The Leadership Health Check allows any team or group that consider themselves to have some leadership responsibility to assess the status of leadership in their organisation or group. Indicators are presented against which the team compare themselves to identify strengths and weaknesses. Once these are understood, action can be taken to reinforce strengths and to resolve weaknesses.

The Health Check is structured in four sections reflecting the domains of leadership activity that make for great organisational and team leadership:

Develop Culture - defining, implementing and sustaining an ideal culture for the organisation

Develop The Organisation - ensuring that the organisation is structured and operates following strong leadership principles

Develop Teams - giving teams the best possible start in life and the best chance to mature to high performance

Develop Individuals - giving individuals the best opportunities to grow their experience and mastery

Each section contains a number of Indicators that each describe a valuable characteristic of leadership in the topic referenced by the section - culture, organisation, teams, individuals. Each indicator also gives guidance on how leadership quality should be assessed, giving three levels. The levels are labelled “green”, “amber” and “red”.

As with any health check, the teams involved must think about how to apply the results. Any scoring framework is contextual and contingent. Leadership may be evaluated as “red” for a given indicator - this doesn’t mean that immediate action needs to be taken. If, in the context of the organisation, the “red” indicator is considered less important, then acting on a more important indicator evaluated as “amber” may provide better value more quickly.

Organisations

It is important to define what we mean by “organisation” for the purposes of this health check. We can consider three levels of organisation:

Whole Organisation - a business, division or some substantial entity that we would traditionally label as an “organisation”. This is the level at which we would normally think of applying a leadership health check.

Product, Function or Group of Teams - Organisations tend to be structured hierarchically. Within a “whole organisation” we will find many smaller entities. These will have their own leaderships and it is valid for these leaderships to use the health check to find improvement opportunities.

Team or Small Group of Teams - In many organisations there are small groups of teams that need to collaborate to achieve their goals. In such groups, leadership is often emergent rather than defined. Such leaderships may well have the most to gain by using the health check.

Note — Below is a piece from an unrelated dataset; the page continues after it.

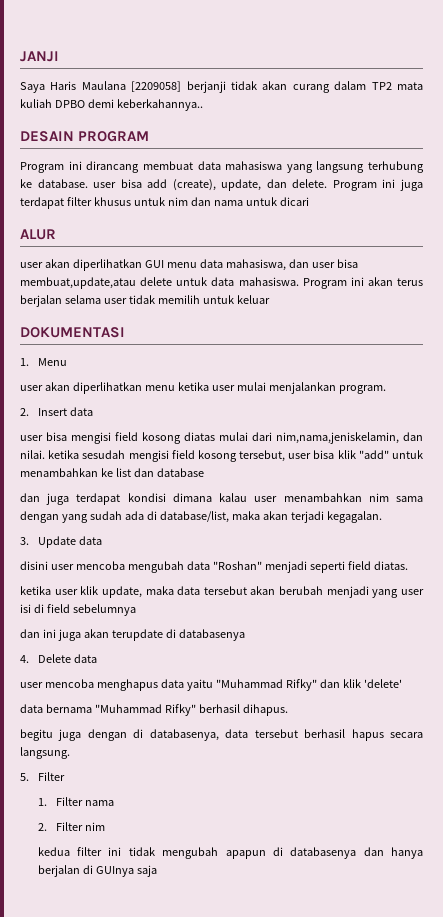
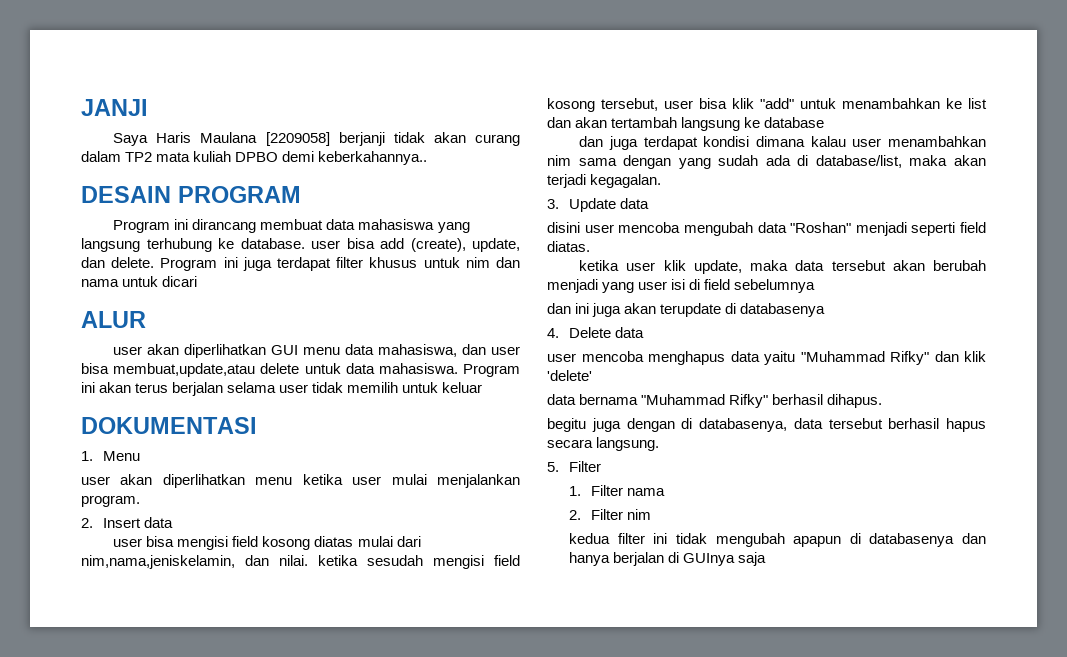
- user bisa mengisi field kosong diatas mulai dari nim,nama,jeniskelamin, dan nilai. ketika sesudah mengisi field kosong tersebut, user bisa klik "add" untuk menambahkan ke list dan database
+ user bisa mengisi field kosong diatas mulai dari nim,nama,jeniskelamin, dan nilai. ketika sesudah mengisi field kosong tersebut, user bisa klik "add" untuk menambahkan ke list dan akan tertambah langsung ke database

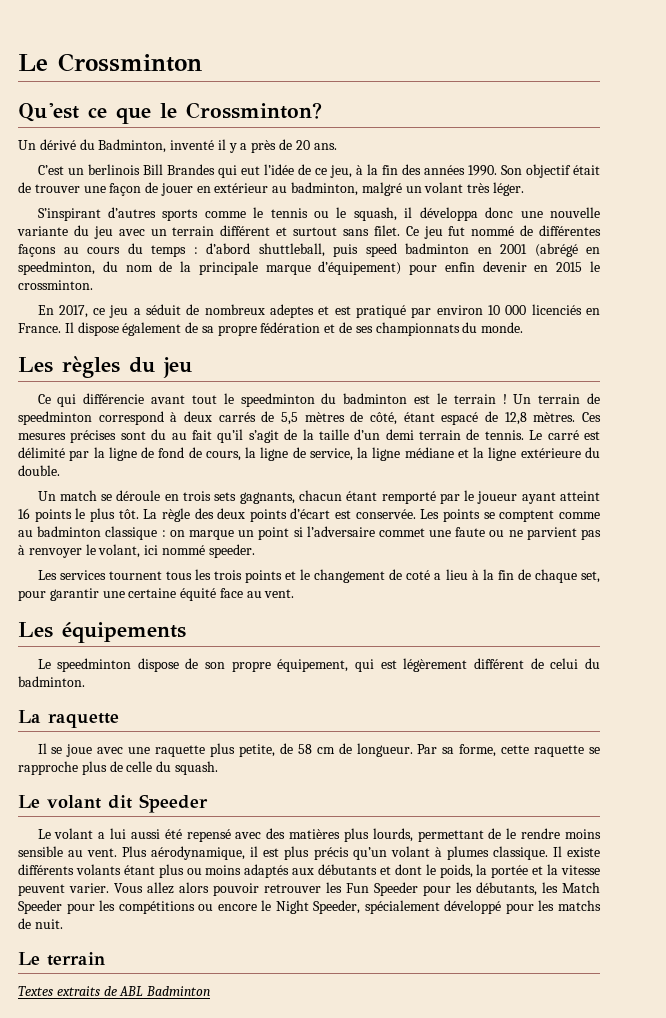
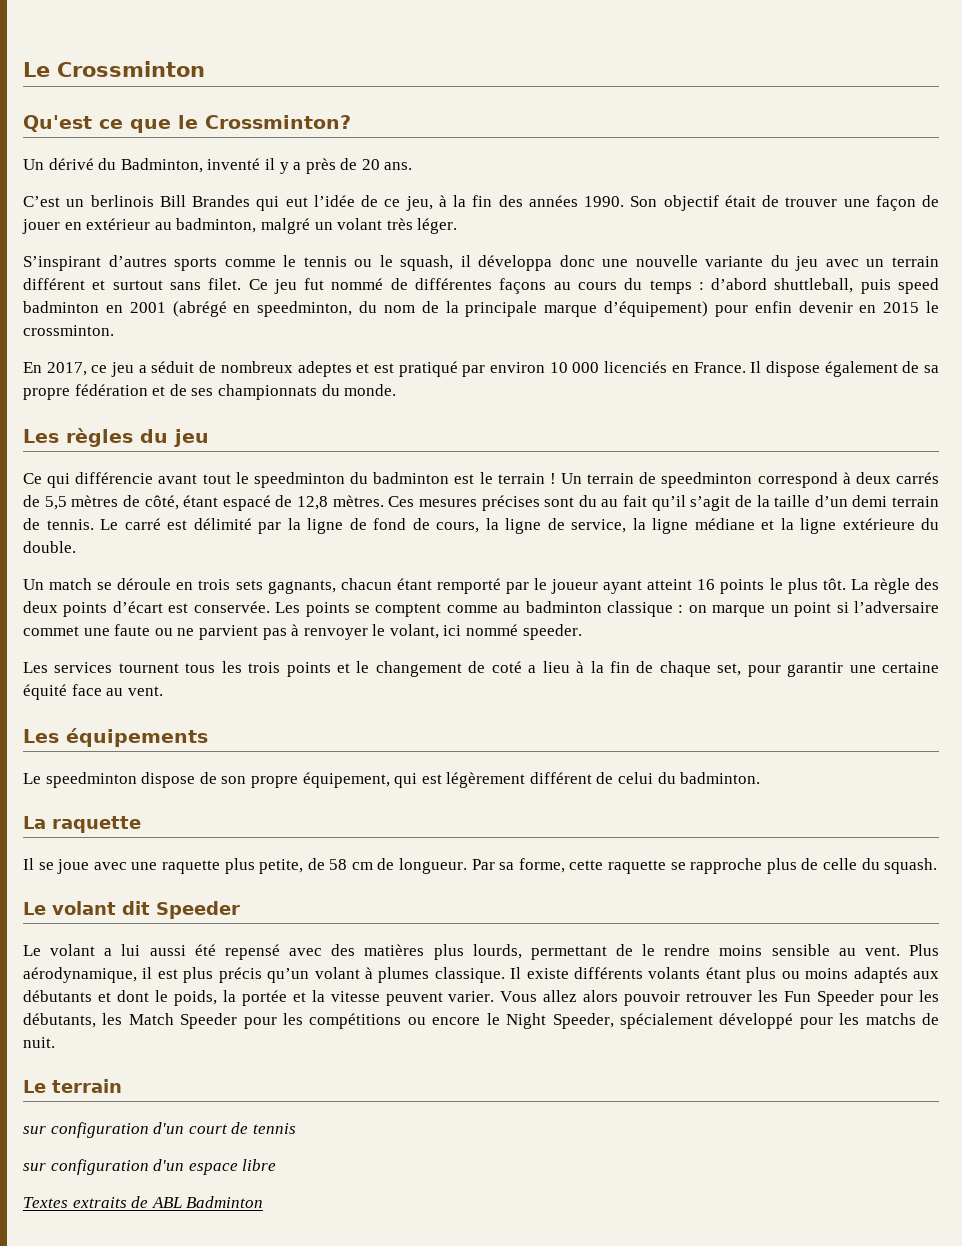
+ sur configuration d'un court de tennis
+ sur configuration d'un espace libre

In reality these definitions are somewhat recursive. The health check can be applied to any cohesive group where leadership is considered to be important to the success of the group.

Applying The Health Check

Health checks are always intended to be self-assessment. Whatever the organisational level that is performing the assessment, that group is looking at its own ability to lead itself. The evaluation results and subsequent actions are to be performed by the group on itself.

The health check is not about “others assessing us”. Such assessments are always judgemental and frequently lead to friction and argument when the evaluations produce controversial results.